Work required:
Could you return every record below exactly as it is written?

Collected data
*** Begin section ***

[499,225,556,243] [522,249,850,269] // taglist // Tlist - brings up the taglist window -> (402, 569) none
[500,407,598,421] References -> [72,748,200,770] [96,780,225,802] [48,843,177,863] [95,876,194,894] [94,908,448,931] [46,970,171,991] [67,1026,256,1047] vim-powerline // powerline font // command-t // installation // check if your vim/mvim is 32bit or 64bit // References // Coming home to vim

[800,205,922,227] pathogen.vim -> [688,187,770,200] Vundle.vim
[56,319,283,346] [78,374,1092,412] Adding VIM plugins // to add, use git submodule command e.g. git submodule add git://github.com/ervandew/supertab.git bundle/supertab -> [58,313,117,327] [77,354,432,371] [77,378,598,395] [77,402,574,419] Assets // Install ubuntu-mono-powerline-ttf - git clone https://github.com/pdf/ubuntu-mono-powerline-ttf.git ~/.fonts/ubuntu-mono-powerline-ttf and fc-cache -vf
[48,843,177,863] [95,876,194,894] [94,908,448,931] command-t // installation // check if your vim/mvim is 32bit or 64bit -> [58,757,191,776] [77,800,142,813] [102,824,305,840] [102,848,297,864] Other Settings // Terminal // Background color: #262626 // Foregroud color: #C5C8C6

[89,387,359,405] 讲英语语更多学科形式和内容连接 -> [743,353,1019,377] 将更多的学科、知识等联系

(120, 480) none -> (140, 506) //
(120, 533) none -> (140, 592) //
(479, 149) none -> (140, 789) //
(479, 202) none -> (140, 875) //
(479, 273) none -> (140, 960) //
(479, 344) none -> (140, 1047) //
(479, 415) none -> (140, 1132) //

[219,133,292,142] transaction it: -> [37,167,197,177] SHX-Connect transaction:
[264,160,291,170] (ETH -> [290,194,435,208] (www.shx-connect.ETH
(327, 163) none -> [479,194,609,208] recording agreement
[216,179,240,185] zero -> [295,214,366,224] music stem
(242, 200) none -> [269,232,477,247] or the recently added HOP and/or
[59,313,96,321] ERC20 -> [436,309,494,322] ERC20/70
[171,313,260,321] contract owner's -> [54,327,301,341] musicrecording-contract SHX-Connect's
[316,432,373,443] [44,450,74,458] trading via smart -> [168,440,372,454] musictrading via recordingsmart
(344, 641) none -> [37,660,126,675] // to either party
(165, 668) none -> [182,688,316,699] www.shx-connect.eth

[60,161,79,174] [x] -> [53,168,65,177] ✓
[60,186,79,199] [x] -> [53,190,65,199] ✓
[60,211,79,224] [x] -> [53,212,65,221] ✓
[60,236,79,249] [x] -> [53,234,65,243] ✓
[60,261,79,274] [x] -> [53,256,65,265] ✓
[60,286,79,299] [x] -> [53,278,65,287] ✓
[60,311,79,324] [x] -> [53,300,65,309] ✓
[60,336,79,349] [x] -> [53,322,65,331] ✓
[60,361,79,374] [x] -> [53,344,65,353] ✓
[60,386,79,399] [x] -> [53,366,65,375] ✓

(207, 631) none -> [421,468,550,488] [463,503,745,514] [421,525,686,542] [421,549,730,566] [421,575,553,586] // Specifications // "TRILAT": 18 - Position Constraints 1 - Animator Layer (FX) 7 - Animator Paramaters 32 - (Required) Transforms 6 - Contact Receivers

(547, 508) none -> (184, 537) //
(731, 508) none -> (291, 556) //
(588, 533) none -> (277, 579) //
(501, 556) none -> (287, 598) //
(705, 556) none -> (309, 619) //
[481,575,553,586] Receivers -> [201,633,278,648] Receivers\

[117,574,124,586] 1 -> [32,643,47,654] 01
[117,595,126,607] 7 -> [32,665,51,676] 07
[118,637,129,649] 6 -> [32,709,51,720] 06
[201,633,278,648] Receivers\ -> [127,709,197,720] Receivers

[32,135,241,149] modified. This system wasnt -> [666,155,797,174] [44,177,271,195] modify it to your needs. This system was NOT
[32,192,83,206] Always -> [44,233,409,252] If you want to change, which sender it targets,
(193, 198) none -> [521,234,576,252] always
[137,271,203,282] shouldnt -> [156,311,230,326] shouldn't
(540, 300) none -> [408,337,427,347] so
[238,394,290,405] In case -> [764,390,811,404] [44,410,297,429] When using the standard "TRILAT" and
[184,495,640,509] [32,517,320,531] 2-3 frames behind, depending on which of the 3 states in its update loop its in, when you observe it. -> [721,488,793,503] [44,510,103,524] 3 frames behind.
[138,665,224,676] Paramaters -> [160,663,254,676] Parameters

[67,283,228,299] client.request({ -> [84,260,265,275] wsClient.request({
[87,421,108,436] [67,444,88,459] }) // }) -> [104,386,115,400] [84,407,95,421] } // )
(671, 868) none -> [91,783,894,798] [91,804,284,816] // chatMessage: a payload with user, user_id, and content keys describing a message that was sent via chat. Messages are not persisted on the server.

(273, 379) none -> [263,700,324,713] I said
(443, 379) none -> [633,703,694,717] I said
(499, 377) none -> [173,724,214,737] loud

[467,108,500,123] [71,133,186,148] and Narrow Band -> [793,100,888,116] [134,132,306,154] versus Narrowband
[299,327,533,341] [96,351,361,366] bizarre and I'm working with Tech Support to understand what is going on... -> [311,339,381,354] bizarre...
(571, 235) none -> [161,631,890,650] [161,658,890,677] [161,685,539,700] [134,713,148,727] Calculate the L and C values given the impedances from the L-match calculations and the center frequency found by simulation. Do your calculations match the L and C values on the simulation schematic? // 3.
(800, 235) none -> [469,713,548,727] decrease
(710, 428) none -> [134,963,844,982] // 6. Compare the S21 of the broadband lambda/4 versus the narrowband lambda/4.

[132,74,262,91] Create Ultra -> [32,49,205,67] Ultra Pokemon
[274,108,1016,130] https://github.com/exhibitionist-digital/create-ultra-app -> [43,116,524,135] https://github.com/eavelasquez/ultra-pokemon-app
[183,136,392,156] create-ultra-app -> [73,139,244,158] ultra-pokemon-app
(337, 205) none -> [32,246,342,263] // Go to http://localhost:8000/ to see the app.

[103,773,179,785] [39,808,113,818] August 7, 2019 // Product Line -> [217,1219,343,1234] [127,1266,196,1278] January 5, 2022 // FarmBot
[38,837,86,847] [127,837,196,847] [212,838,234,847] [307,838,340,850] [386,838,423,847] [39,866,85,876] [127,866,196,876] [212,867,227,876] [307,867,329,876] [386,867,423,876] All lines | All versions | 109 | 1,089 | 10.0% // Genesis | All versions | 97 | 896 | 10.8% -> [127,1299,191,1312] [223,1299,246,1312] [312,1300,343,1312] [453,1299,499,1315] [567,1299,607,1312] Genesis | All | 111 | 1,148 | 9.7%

*** End section ***

Reply to the task:
[499,225,556,243] [522,249,850,269] // taglist // Tlist - brings up the taglist window -> (402, 569) none
[500,407,598,421] References -> [72,748,200,770] [96,780,225,802] [48,843,177,863] [95,876,194,894] [94,908,448,931] [46,970,171,991] [67,1026,256,1047] vim-powerline // powerline font // command-t // installation // check if your vim/mvim is 32bit or 64bit // References // Coming home to vim

[800,205,922,227] pathogen.vim -> [688,187,770,200] Vundle.vim
[56,319,283,346] [78,374,1092,412] Adding VIM plugins // to add, use git submodule command e.g. git submodule add git://github.com/ervandew/supertab.git bundle/supertab -> [58,313,117,327] [77,354,432,371] [77,378,598,395] [77,402,574,419] Assets // Install ubuntu-mono-powerline-ttf - git clone https://github.com/pdf/ubuntu-mono-powerline-ttf.git ~/.fonts/ubuntu-mono-powerline-ttf and fc-cache -vf
[48,843,177,863] [95,876,194,894] [94,908,448,931] command-t // installation // check if your vim/mvim is 32bit or 64bit -> [58,757,191,776] [77,800,142,813] [102,824,305,840] [102,848,297,864] Other Settings // Terminal // Background color: #262626 // Foregroud color: #C5C8C6

[89,387,359,405] 讲英语语更多学科形式和内容连接 -> [743,353,1019,377] 将更多的学科、知识等联系

(120, 480) none -> (140, 506) //
(120, 533) none -> (140, 592) //
(479, 149) none -> (140, 789) //
(479, 202) none -> (140, 875) //
(479, 273) none -> (140, 960) //
(479, 344) none -> (140, 1047) //
(479, 415) none -> (140, 1132) //

[219,133,292,142] transaction it: -> [37,167,197,177] SHX-Connect transaction:
[264,160,291,170] (ETH -> [290,194,435,208] (www.shx-connect.ETH
(327, 163) none -> [479,194,609,208] recording agreement
[216,179,240,185] zero -> [295,214,366,224] music stem
(242, 200) none -> [269,232,477,247] or the recently added HOP and/or
[59,313,96,321] ERC20 -> [436,309,494,322] ERC20/70
[171,313,260,321] contract owner's -> [54,327,301,341] musicrecording-contract SHX-Connect's
[316,432,373,443] [44,450,74,458] trading via smart -> [168,440,372,454] musictrading via recordingsmart
(344, 641) none -> [37,660,126,675] // to either party
(165, 668) none -> [182,688,316,699] www.shx-connect.eth

[60,161,79,174] [x] -> [53,168,65,177] ✓
[60,186,79,199] [x] -> [53,190,65,199] ✓
[60,211,79,224] [x] -> [53,212,65,221] ✓
[60,236,79,249] [x] -> [53,234,65,243] ✓
[60,261,79,274] [x] -> [53,256,65,265] ✓
[60,286,79,299] [x] -> [53,278,65,287] ✓
[60,311,79,324] [x] -> [53,300,65,309] ✓
[60,336,79,349] [x] -> [53,322,65,331] ✓
[60,361,79,374] [x] -> [53,344,65,353] ✓
[60,386,79,399] [x] -> [53,366,65,375] ✓

(207, 631) none -> [421,468,550,488] [463,503,745,514] [421,525,686,542] [421,549,730,566] [421,575,553,586] // Specifications // "TRILAT": 18 - Position Constraints 1 - Animator Layer (FX) 7 - Animator Paramaters 32 - (Required) Transforms 6 - Contact Receivers

(547, 508) none -> (184, 537) //
(731, 508) none -> (291, 556) //
(588, 533) none -> (277, 579) //
(501, 556) none -> (287, 598) //
(705, 556) none -> (309, 619) //
[481,575,553,586] Receivers -> [201,633,278,648] Receivers\

[117,574,124,586] 1 -> [32,643,47,654] 01
[117,595,126,607] 7 -> [32,665,51,676] 07
[118,637,129,649] 6 -> [32,709,51,720] 06
[201,633,278,648] Receivers\ -> [127,709,197,720] Receivers

[32,135,241,149] modified. This system wasnt -> [666,155,797,174] [44,177,271,195] modify it to your needs. This system was NOT
[32,192,83,206] Always -> [44,233,409,252] If you want to change, which sender it targets,
(193, 198) none -> [521,234,576,252] always
[137,271,203,282] shouldnt -> [156,311,230,326] shouldn't
(540, 300) none -> [408,337,427,347] so
[238,394,290,405] In case -> [764,390,811,404] [44,410,297,429] When using the standard "TRILAT" and
[184,495,640,509] [32,517,320,531] 2-3 frames behind, depending on which of the 3 states in its update loop its in, when you observe it. -> [721,488,793,503] [44,510,103,524] 3 frames behind.
[138,665,224,676] Paramaters -> [160,663,254,676] Parameters

[67,283,228,299] client.request({ -> [84,260,265,275] wsClient.request({
[87,421,108,436] [67,444,88,459] }) // }) -> [104,386,115,400] [84,407,95,421] } // )
(671, 868) none -> [91,783,894,798] [91,804,284,816] // chatMessage: a payload with user, user_id, and content keys describing a message that was sent via chat. Messages are not persisted on the server.

(273, 379) none -> [263,700,324,713] I said
(443, 379) none -> [633,703,694,717] I said
(499, 377) none -> [173,724,214,737] loud

[467,108,500,123] [71,133,186,148] and Narrow Band -> [793,100,888,116] [134,132,306,154] versus Narrowband
[299,327,533,341] [96,351,361,366] bizarre and I'm working with Tech Support to understand what is going on... -> [311,339,381,354] bizarre...
(571, 235) none -> [161,631,890,650] [161,658,890,677] [161,685,539,700] [134,713,148,727] Calculate the L and C values given the impedances from the L-match calculations and the center frequency found by simulation. Do your calculations match the L and C values on the simulation schematic? // 3.
(800, 235) none -> [469,713,548,727] decrease
(710, 428) none -> [134,963,844,982] // 6. Compare the S21 of the broadband lambda/4 versus the narrowband lambda/4.

[132,74,262,91] Create Ultra -> [32,49,205,67] Ultra Pokemon
[274,108,1016,130] https://github.com/exhibitionist-digital/create-ultra-app -> [43,116,524,135] https://github.com/eavelasquez/ultra-pokemon-app
[183,136,392,156] create-ultra-app -> [73,139,244,158] ultra-pokemon-app
(337, 205) none -> [32,246,342,263] // Go to http://localhost:8000/ to see the app.

[103,773,179,785] [39,808,113,818] August 7, 2019 // Product Line -> [217,1219,343,1234] [127,1266,196,1278] January 5, 2022 // FarmBot
[38,837,86,847] [127,837,196,847] [212,838,234,847] [307,838,340,850] [386,838,423,847] [39,866,85,876] [127,866,196,876] [212,867,227,876] [307,867,329,876] [386,867,423,876] All lines | All versions | 109 | 1,089 | 10.0% // Genesis | All versions | 97 | 896 | 10.8% -> [127,1299,191,1312] [223,1299,246,1312] [312,1300,343,1312] [453,1299,499,1315] [567,1299,607,1312] Genesis | All | 111 | 1,148 | 9.7%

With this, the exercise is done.